“On my right, now entering the ring is Round 1. A
perennial favorite with those who have stratospheric GMATs, patents,
Noble Prizes, and the like. And on my left, waving to the crowd is
Round 2. He is favored by those with more average, but still
respectable scores, grades, and experience.”
So goes the fight about when to submit an application. I
am not impressed by attempts to win the admissions game through timing,
at least using these arguments, which are specious and weigh less
significant or non-existent factors as opposed to those that really
What counts above all else is the quality of your application. You want to submit when it is at its best.
The argument that Round 1 is for superstars simply isn’t true. Many
superstars apply round 2 (and even later, but I am going to limit this
discussion to Rounds 1 and 2). But when you wait to apply Round 2, many
seats have already been given to round 1 applicants.

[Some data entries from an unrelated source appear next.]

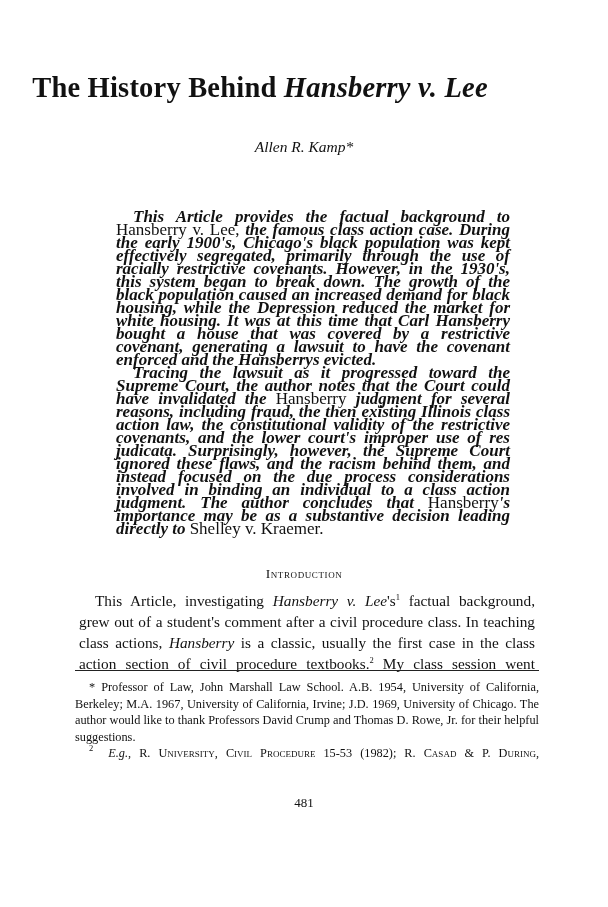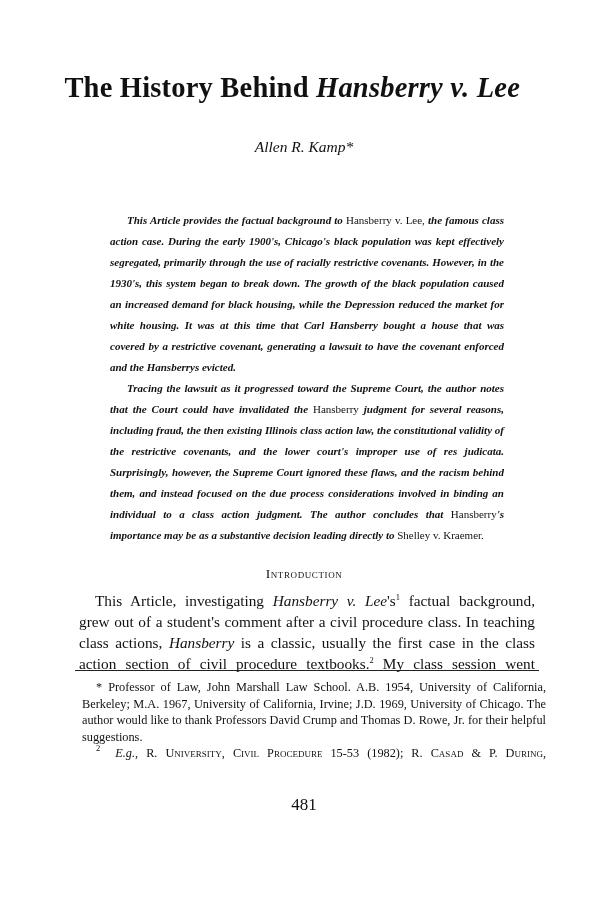"The History Behind Hansberry v." .title { text-align: right -> center }
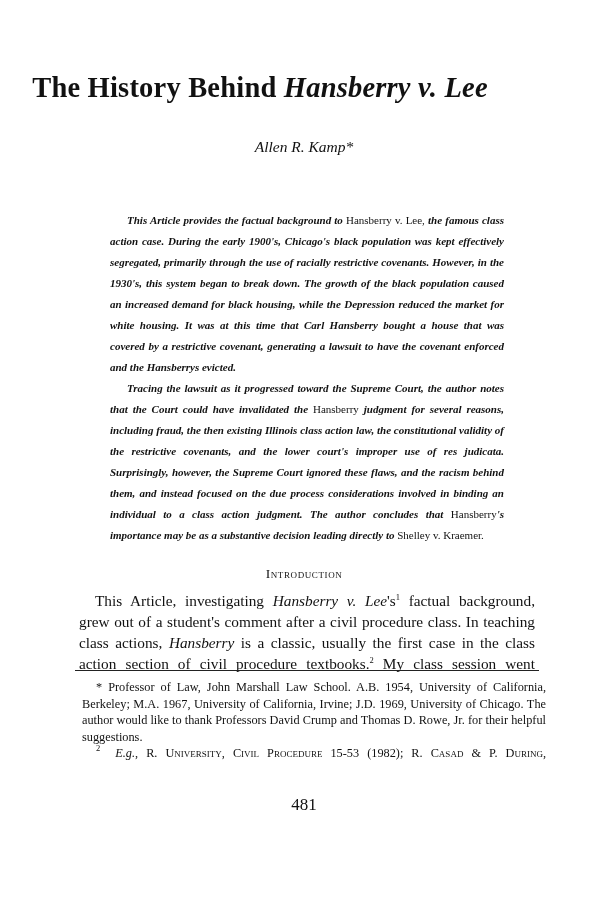"This Article provides the factual" .abstract { font-size: 11px -> 17px; left: 110px -> 116px; line-height: 21px -> 13px }
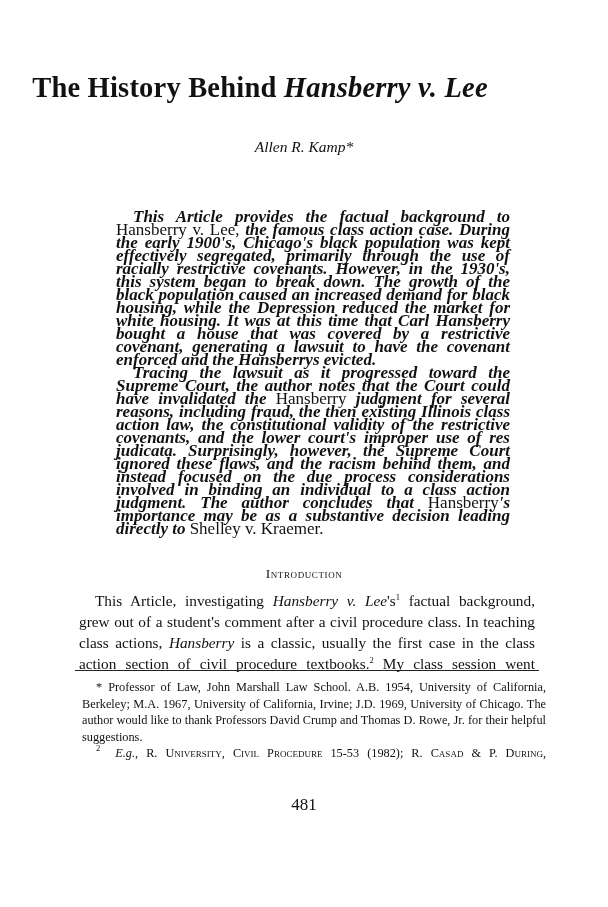"* Professor of Law, John" .footnotes { left: 82px -> 75px }
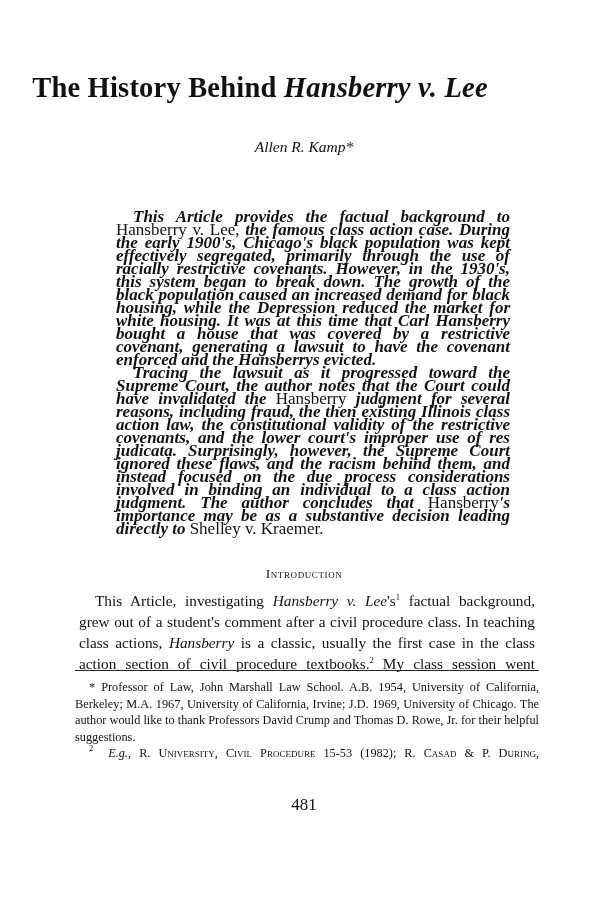"481" .page-number { font-size: 17px -> 13px }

At the same time, some applicants are absolutely determined to submit
Round 1 because they want the “early advantage.” They will even
foolishly rush their applications, submit something less than their
best in this mad dash to a R1 deadline.
Let’s call this match a draw. The boxers can take off their gloves and pull up a chair. Listen to Linda’s rule:
“Apply as early as possible PROVIDED you don’t compromise the quality of your application.”
Just today I received an email from an applicant who has been
struggling with her GMAT and wants to attend a top 15 program. She is
unlikely to be admitted with her current score and she wants to apply
Round 1. She is better off raising her GMAT and postponing her
application to Round 2.
Someone else writes to a mailing list that he has good scores, grades,
and work experience, but is in a common applicant sub-group and wants
to apply round 2 because he believes competition will be less intense.
Big mistake. Competition is intense both rounds. Instead of focusing on
this timing question, he should be working to improve his profile,
differentiate himself, learn about the schools, and start on his essays
so that he can submit round 1 when there are more spots available.
Is there an advantage to applying early in a round, especially round 1?
I don’t think so. More importantly, there is an advantage to holding
onto a completed first application and submitting it closer to the
deadline (Any school, CBS for example, on rolling admissions could be
exceptions to this part of this post.) As you work on subsequent
applications, you will improve your essays and see (and relate)
experiences and goals with greater clarity. If you just put that first
completed application away while you work on applications 2, 3, &
N, then you can go back to Application 1 before that school’s R1
deadline and tweak it before you submit. That first application will
then benefit from your recent writing experience and greater clarity.
Don’t, however, wait until the 11th hour to upload your app and
press SUBMIT. Many times servers are overloaded on deadline day. You
don’t want to miss a deadline on an application that was completed
weeks earlier because you waited too long.